2. Bagi Sekolah Tinggi Ilmu Kesehatan (STIKes) Dharma Husada Bandung Diharapkan hasil penelitian ini dapat memberikan kontribusi bagi perkembangan ilmu di STIKes Dharma Husada Bandung serta dapat dijadikan tambahan referensi untuk penelitian lain yang ingin melakukan penelitian berikutnya mengenai evaluasi program pengendalian TB HIV di instansi kesehatan lainnya.
3. Bagi Institusi BBKPM Bandung
Semoga dengan penelitian ini dapat memberikan masukan yang positif bagi pelayanan Kesehatan di BBKPM Bandung dan dapat memberi motivasi kepada semua pihak yang terlibat untuk melakukan langkah- langkah perbaikan dalam program pengendalian TB HIV.
E. Ruang Lingkup Penelitian
Adapun ruang lingkup yang dipilih dalam penelitian ini, yaitu:
1. Ruang Lingkup Metode
Metode penelitian ini menggunakan pendekatan deskriptif kualitatif.
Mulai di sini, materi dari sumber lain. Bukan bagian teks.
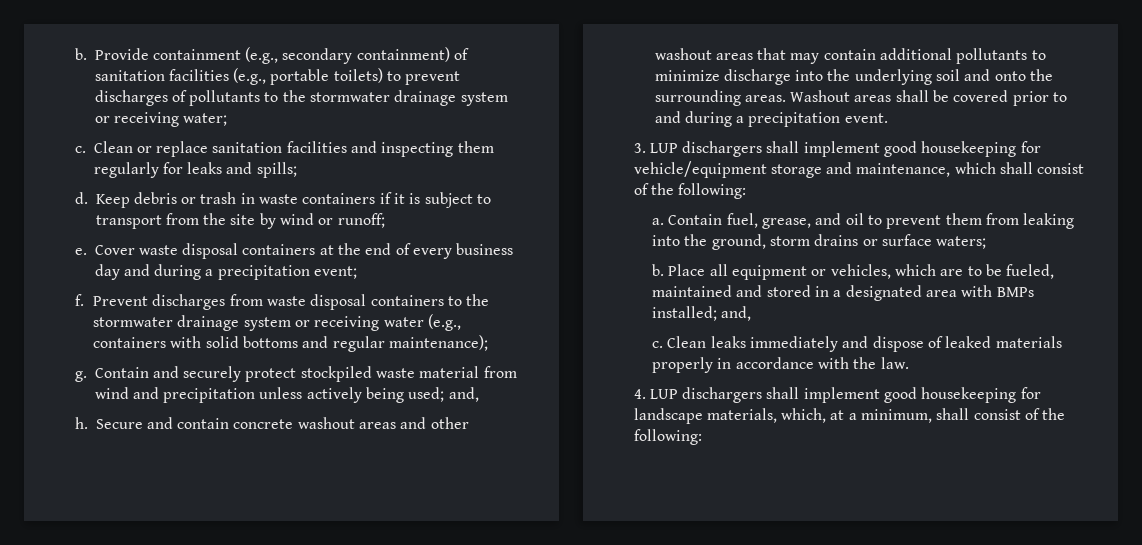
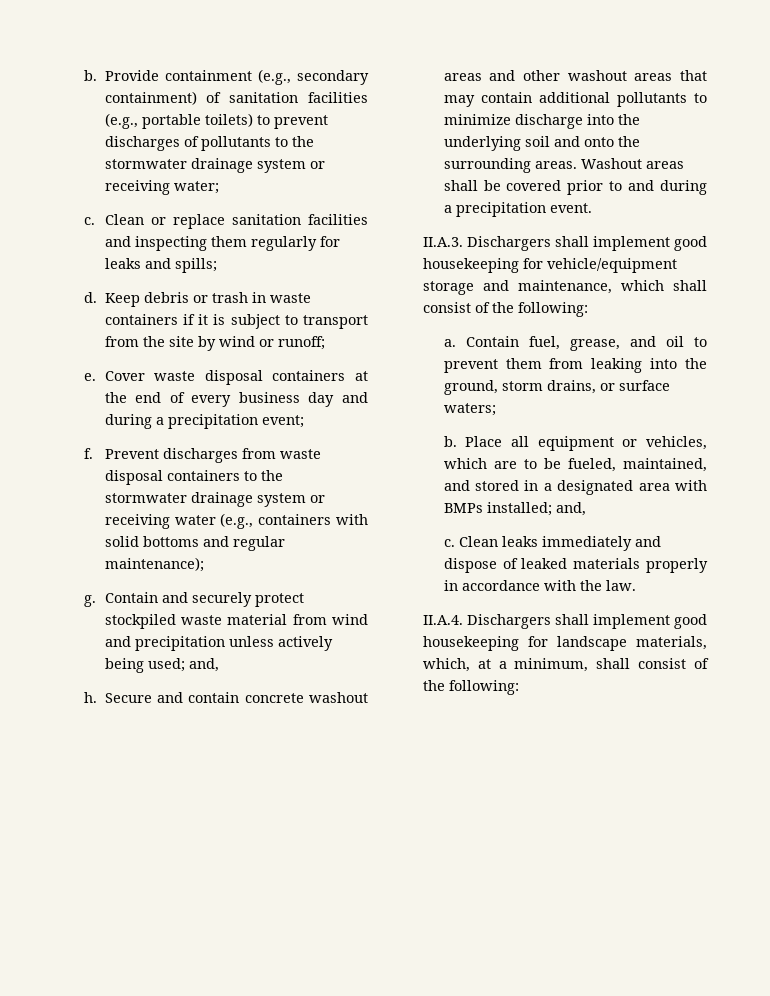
- 3. LUP dischargers shall implement good housekeeping for vehicle/equipment storage and maintenance, which shall consist of the following:
+ II.A.3. Dischargers shall implement good housekeeping for vehicle/equipment storage and maintenance, which shall consist of the following:
- Contain fuel, grease, and oil to prevent them from leaking into the ground, storm drains or surface waters;
+ Contain fuel, grease, and oil to prevent them from leaking into the ground, storm drains, or surface waters;
- Place all equipment or vehicles, which are to be fueled, maintained and stored in a designated area with BMPs installed; and,
+ Place all equipment or vehicles, which are to be fueled, maintained, and stored in a designated area with BMPs installed; and,
- 4. LUP dischargers shall implement good housekeeping for landscape materials, which, at a minimum, shall consist of the following:
+ II.A.4. Dischargers shall implement good housekeeping for landscape materials, which, at a minimum, shall consist of the following:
Data yang digunakan data primer yang terdiri dari wawancara dan data sekunder dengan telaah dokumen.
2. Ruang Lingkup Waktu
Penelitian ini dilaksanakan selama kurang lebih dua bulan. Terhitung dari Bulan Juli s/d Agustus Tahun 2022.
3. Ruang Lingkup Tempat
Tempat penelitian ini dilaksanakan di BBKPM Bandung.